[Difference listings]
● ● ●

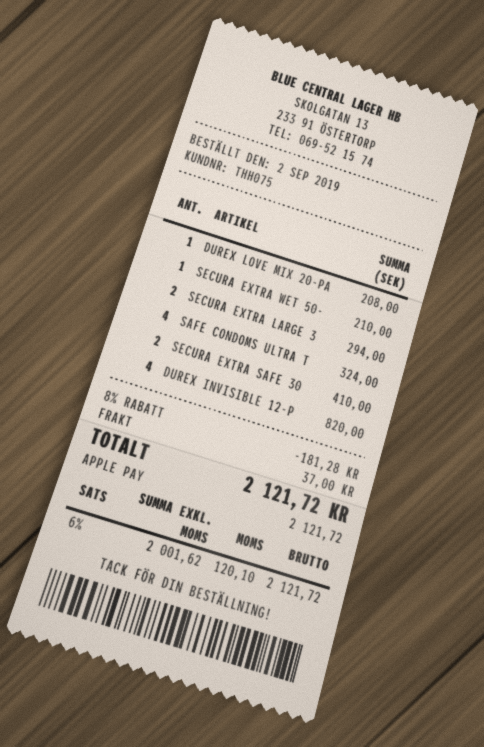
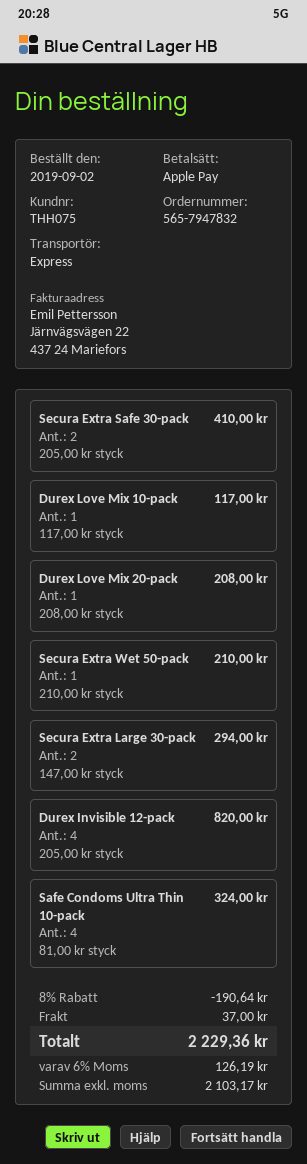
Durex Love Mix 10-pack: none -> 1 for 117.00
discount: 8% = 181.28 -> 8% = 190.64
net: 2001.62 -> 2103.17
tax: 6% = 120.10 -> 6% = 126.19
total: 2121.72 -> 2229.36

● ● ●

WORK TO COMPLETE: Set down nothing but the lines from the one containing "net: 2001.62 -> 2103.17" through the final line above, exactly as written.

RESULT OF THE TASK:
net: 2001.62 -> 2103.17
tax: 6% = 120.10 -> 6% = 126.19
total: 2121.72 -> 2229.36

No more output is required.